La lettre d’Einstein à Roosevelt

Aux États-Unis, les savants émigrés décident d’alerter l’administration américaine. Il faudra cependant la persévérance de Leó Szilárd, Edward Teller et Eugene Wigner (physiciens juifs hongrois) qui persuadèrent Albert Einstein de signer, le 2 août 1939, la lettre qu’ils avaient rédigée pour convaincre le président Franklin Roosevelt des dangers de l’arme atomique.

Facsimilé de la lettre d’Einstein à Roosevelt. © Droits réservés

Le contexte historique de la lettre d’Einstein à Roosevelt

Voici un extrait traduit de la lettre d’Einstein-Szilárd à Roosevelt : « … Dans un très proche avenir, ce nouveau phénomène (la réaction en chaîne) pourrait conduire à la construction de bombes d’un nouveau type et extrêmement puissantes. Une seule bombe de ce type, transportée par bateau et explosant dans un port, pourrait très bien détruire l’ensemble du port ainsi qu’une partie de la zone aux alentours… ».

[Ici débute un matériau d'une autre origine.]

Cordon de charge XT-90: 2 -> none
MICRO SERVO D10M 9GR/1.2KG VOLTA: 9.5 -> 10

Après un échange avec Sachs Alexander, son conseiller privé, Roosevelt décide qu’il faut agir. En août 1939, Roosevelt crée l’« Advisory Committee on Uranium » doté d’un budget de 6 000 dollars, qui deviendra par la suite l’« Uranium Committee » au sein de la « Commission nationale de recherche pour la défense » (NDRC) puis du Bureau de recherches et de développement scientifiques (OSRD). Le physicien italien Enrico Fermi, réfugié, construit pour tester la réaction en chaîne un premier prototype de réacteur nucléaire aussi appelé « pile atomique » car il est une superposition de couches de graphite et d’uranium. Au début de l’année 1941, en Angleterre, Otto Frisch et Rudolf Peierls démontrent, par le calcul, qu’une très faible quantité d’uranium 235 pouvait provoquer une explosion équivalente à plusieurs milliers de tonnes de TNT (trinitrotoluène, explosif chimique jusqu’alors le plus puissant).

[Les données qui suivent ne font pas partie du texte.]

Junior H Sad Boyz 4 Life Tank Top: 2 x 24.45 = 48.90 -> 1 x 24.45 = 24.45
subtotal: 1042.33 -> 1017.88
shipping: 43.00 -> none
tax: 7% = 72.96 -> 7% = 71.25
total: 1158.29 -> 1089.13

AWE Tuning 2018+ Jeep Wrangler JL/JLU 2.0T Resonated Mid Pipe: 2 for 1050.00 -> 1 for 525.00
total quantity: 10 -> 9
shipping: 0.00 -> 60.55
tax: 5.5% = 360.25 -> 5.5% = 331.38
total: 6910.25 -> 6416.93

Le 7 décembre 1941, les Japonais détruisent la flotte américaine à Pearl Harbor puis le 9, les États-Unis entrent en guerre et le 16 décembre, Roosevelt décide de doter le pays de l’arme nucléaire. D’énormes moyens sont débloqués et le projet coûtera 2 milliards de dollars.

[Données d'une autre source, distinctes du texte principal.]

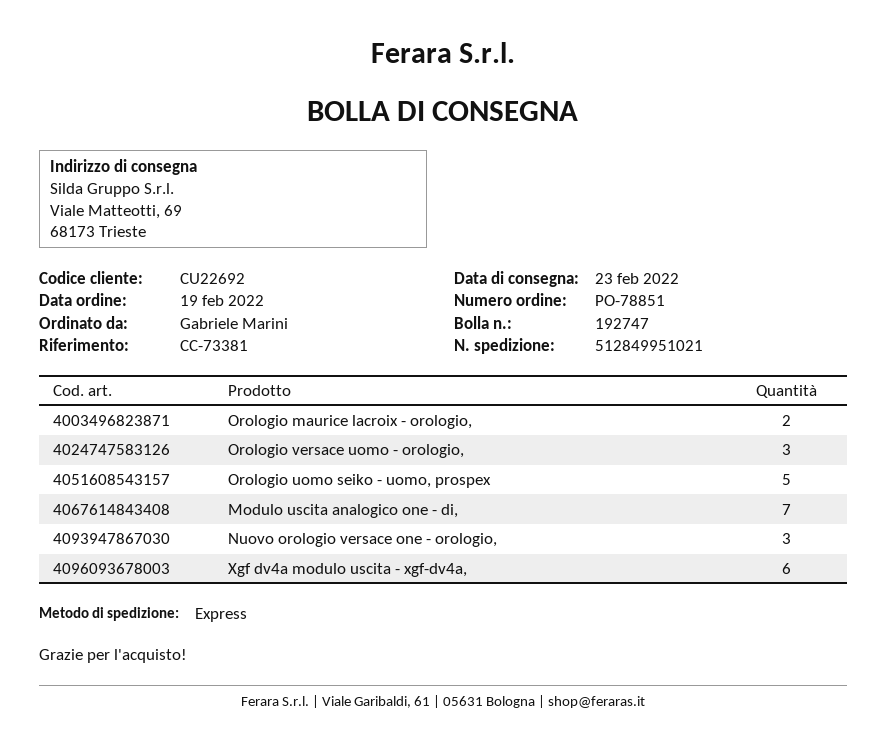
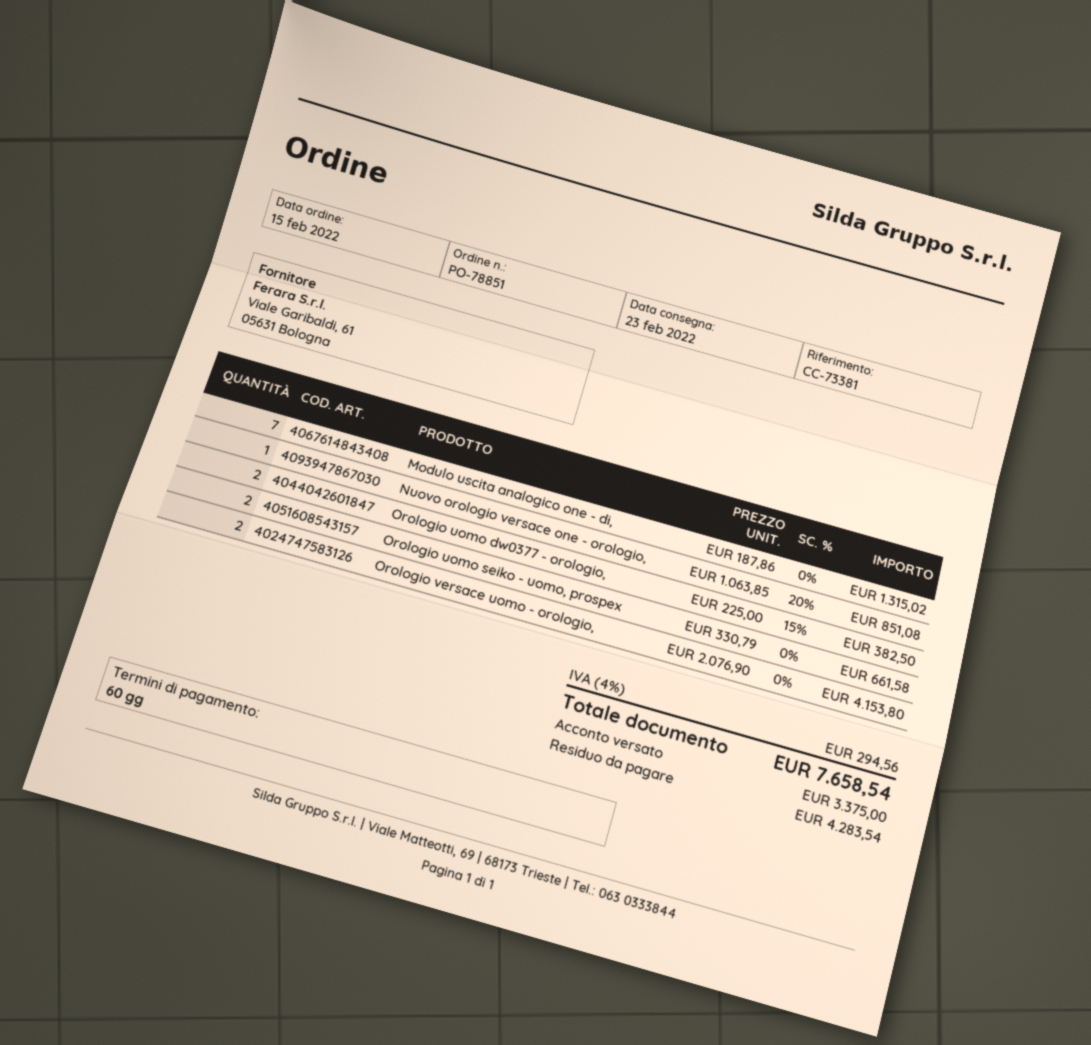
order date: 2022-02-19 -> 2022-02-15
Orologio maurice lacroix - orologio,: 2 -> none
Orologio versace uomo - orologio,: 3 -> 2
Orologio uomo seiko - uomo, prospex: 5 -> 2
Nuovo orologio versace one - orologio,: 3 -> 1
Xgf dv4a modulo uscita - xgf-dv4a,: 6 -> none
Orologio uomo dw0377 - orologio,: none -> 2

Einstein et la bombe atomique

Après ce communiqué, Einstein ne joue plus aucun rôle dans le projet atomique bien qu’il découle de sa célèbre formule E = mc². Il est invité à se joindre aux membres de l’« Advisory Committee on Uranium » mais il décline la proposition. Pacifiste convaincu, Albert Einstein a bien conscience du potentiel de destruction que représente sa découverte si elle est employée pour la mise au point d’une bombe atomique et sa lettre à Roosevelt se voulait d’abord un avertissement sur un tel usage. Le physicien milite d’ailleurs après la guerre en faveur de la non-prolifération et pour le désarmement nucléaire. En 1947, il rapporte à la presse : « Si j’avais su que les Allemands ne réussiraient pas à développer une bombe atomique, je n’aurais rien fait ». Einstein déclarera par la suite, et jusqu’à la fin de sa vie, regretter la signature de la lettre qui a produit l’effet inverse de ce qu’il souhaitait.

Même si ce sont ses travaux qui sont à la base de l’énergie atomique, et donc par extension de la bombe, il est faux d’affirmer qu’Albert Einstein est le père de la bombe atomique.